Title: Senior Advisor Health Care Transformation and Technology
Organization: Deloitte Center for Health Solutions, Washington, D.C.
Wish List Item: Innovation, Insight
When the topic swings to innovative technology, Harry Greenspun brims with enthusiasm. "This is the most exciting time in health care in 30 years," he says. "There is an alignment of incentives, tremendous innovation and a lot of great thinking brought to the industry."
There's also a missing piece that Greenspun says would spur adoption. "CIOs need a clearer view into the innovation community," he says. "They are asked to provide mobile devices, telemedicine and consumer connectivity. There is a huge world of innovation they could tap into. But it's impossible to track what is available. It's difficult to vet a company [providing needed technology] and understand their viability. Do these companies offer a real product? Keeping tabs on that is very challenging and takes more time than CIOs have to spend."
Greenspun says member associations and other organizations in the industry could do a better job of facilitating vendor introductions and offering a way to assess products.
"The industry needs to ask CIOs: what issue are you trying to solve?"
Common Wish: Regulatory Stability
While CIOs have many particular needs for their operations, they share one overarching concern. They'd like better clarity, if not outright relief, from an ever-growing list of federal regulations governing their operations.
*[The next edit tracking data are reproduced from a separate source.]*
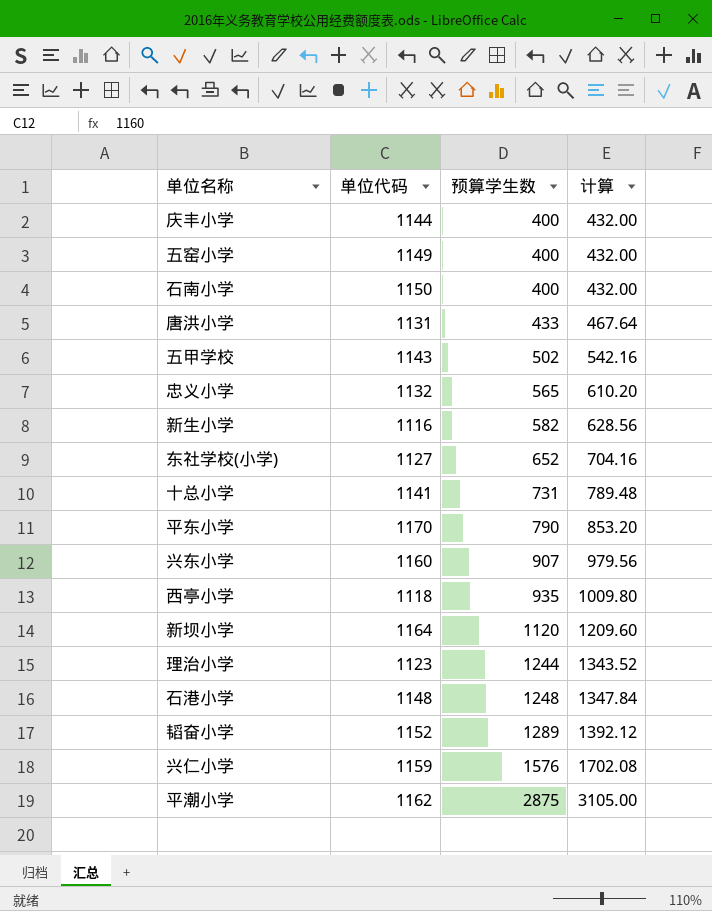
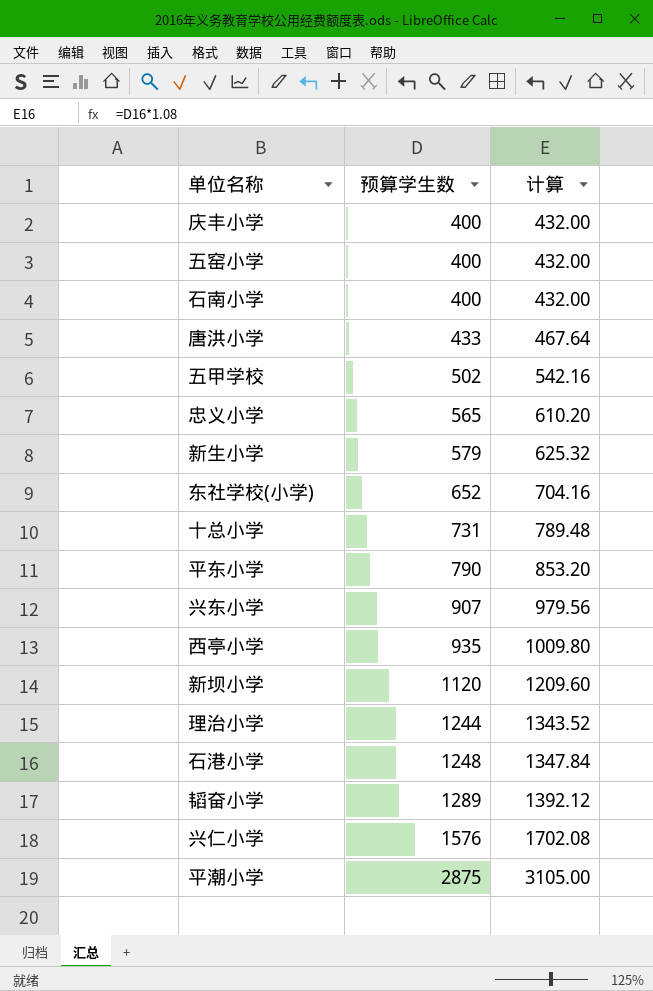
column 单位代码 | position: 2 -> none
新生小学 | 预算学生数: 582 -> 579
新生小学 | 计算: 628.56 -> 625.32

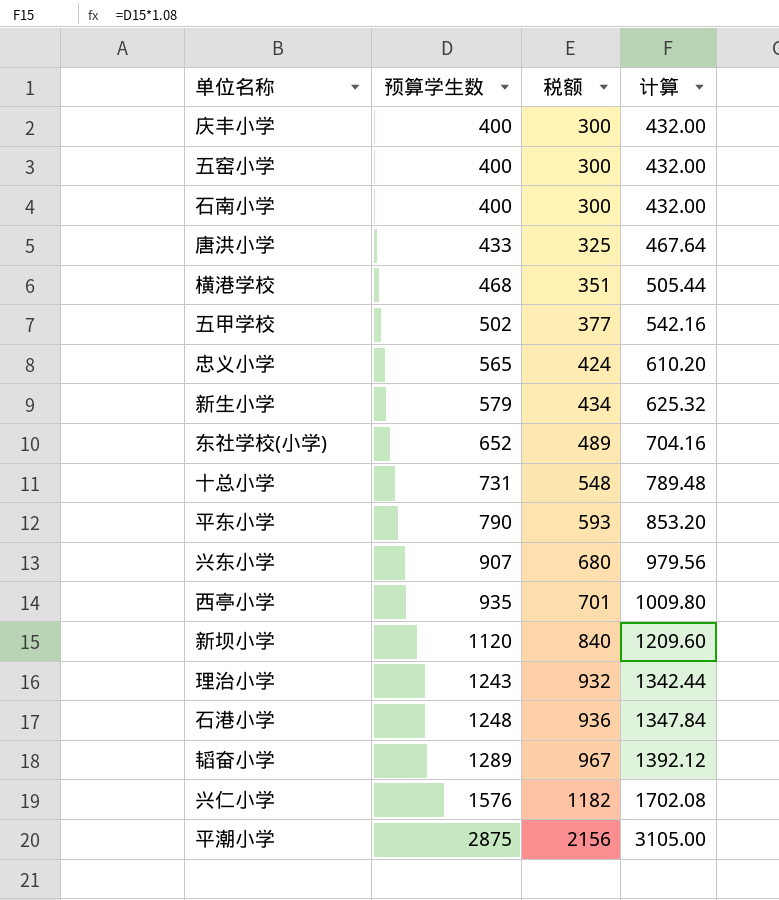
column 税额 | formula: none -> [预算学生数] * 0.75
row 横港学校: none -> 468 | 351 | 505.44
理治小学 | 预算学生数: 1244 -> 1243
理治小学 | 计算: 1343.52 -> 1342.44

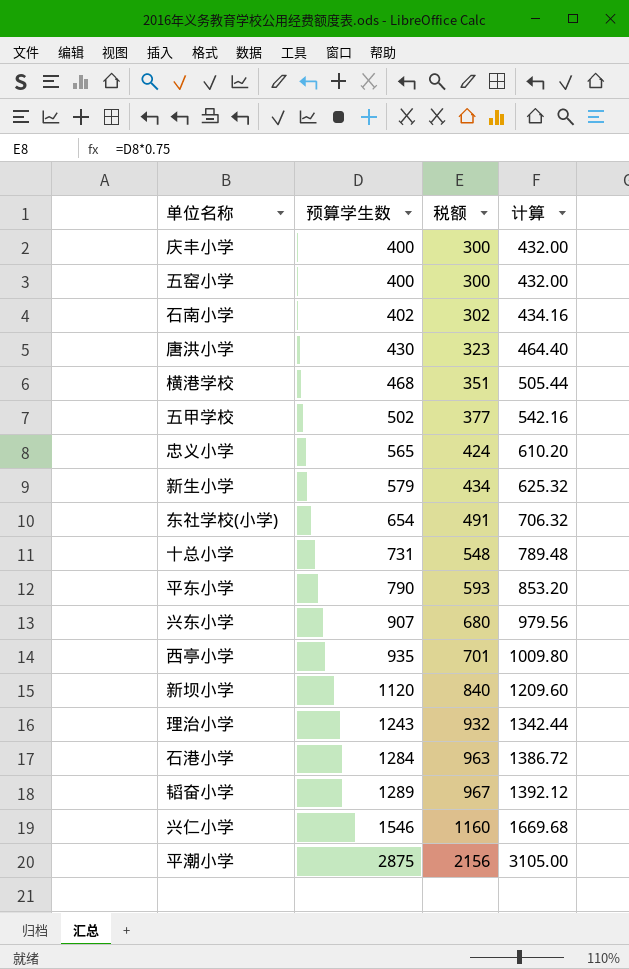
石南小学 | 预算学生数: 400 -> 402
石南小学 | 税额: 300 -> 302
石南小学 | 计算: 432.00 -> 434.16
唐洪小学 | 预算学生数: 433 -> 430
唐洪小学 | 税额: 325 -> 323
唐洪小学 | 计算: 467.64 -> 464.40
东社学校(小学) | 预算学生数: 652 -> 654
东社学校(小学) | 税额: 489 -> 491
东社学校(小学) | 计算: 704.16 -> 706.32
石港小学 | 预算学生数: 1248 -> 1284
石港小学 | 税额: 936 -> 963
石港小学 | 计算: 1347.84 -> 1386.72
兴仁小学 | 预算学生数: 1576 -> 1546
兴仁小学 | 税额: 1182 -> 1160
兴仁小学 | 计算: 1702.08 -> 1669.68

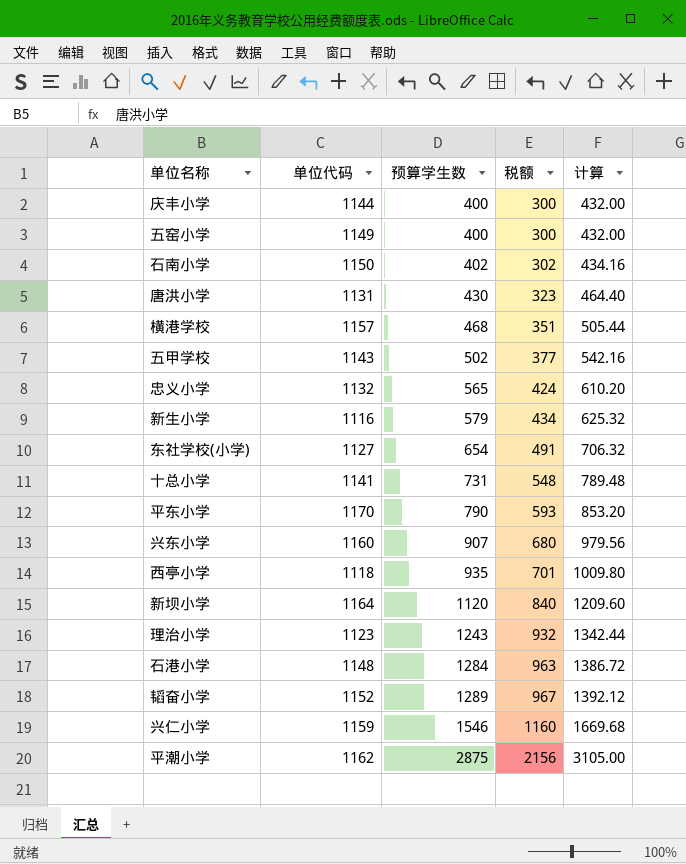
column 单位代码 | position: none -> 2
A better sense of "regulatory certainty" is tops on the holiday list for Michael Krouse, senior vice president and CIO at Ohio Health, a 17-hospital delivery system based in Columbus. The regulations in play include ICD-10 (postponed to 2014), meaningful use (under fire from certain Republicans), and ACO payment models (reinforced in the federal health reform legislation). "We are working hard and fast and will try to be compliant with all the regulations," Krouse says. "But we would hate to find ourselves in a position after doing all that work that it doesn't matter anymore."
The ICD-10 deadline, which CMS once asserted was set in stone for 2013 deadline (then subsequently shifted to 2014), is a moving target for many CIOs-and some experts contend that the federal government has lost credibility on its pronouncements about the regulation as a result. Many CIOs looked at the most recent postponement of ICD-10 with a mixture of relief and dismay-relief in that a resource-draining project had been delayed, but dismay in trying to regroup yet another effort around compliance.
For Chuck Christian, CIO at Good Samaritan Hospital in Vincennes, Ind., ICD-10 and meaningful use Stage 2 are "on a collision course." Reporting deadlines for meaningful use and ICD-10's go-live converge in October 2014, a timeline which Christian says will be very challenging for smaller hospitals to fulfill. "The timing of the programs is like juggling running chainsaws," the CIO says, adding that Stage 2 ups the ante on quality reporting requirements. "I wish that we had done ICD-10 a long time ago and had it in place before meaningful use came about," he says.
Christian describes an industry in conflict over ICD-10. "There are competing agendas," he points out. "AHIMA [the American Health Information Management Association] says 'let's get it done,' while others say 'slow down, we're not ready.' The question is: who do you listen to?" Christian says that last summer's delay on ICD-10 helped his hospital, and he predicts Good Samaritan will be prepared on schedule. "Payers are the ones that will struggle," Christian says. "They have more customized systems." Thus, some claims may be rejected, or stalled, he says, echoing a common industry concern. "If you can't bill with the appropriate coding, or the coding is wrong, it will negatively impact reimbursement. Just because we can produce the transactions doesn't mean someone else can process and adjudicate them. We will need to be able to monitor and audit that. A lot of things are hanging in the balance."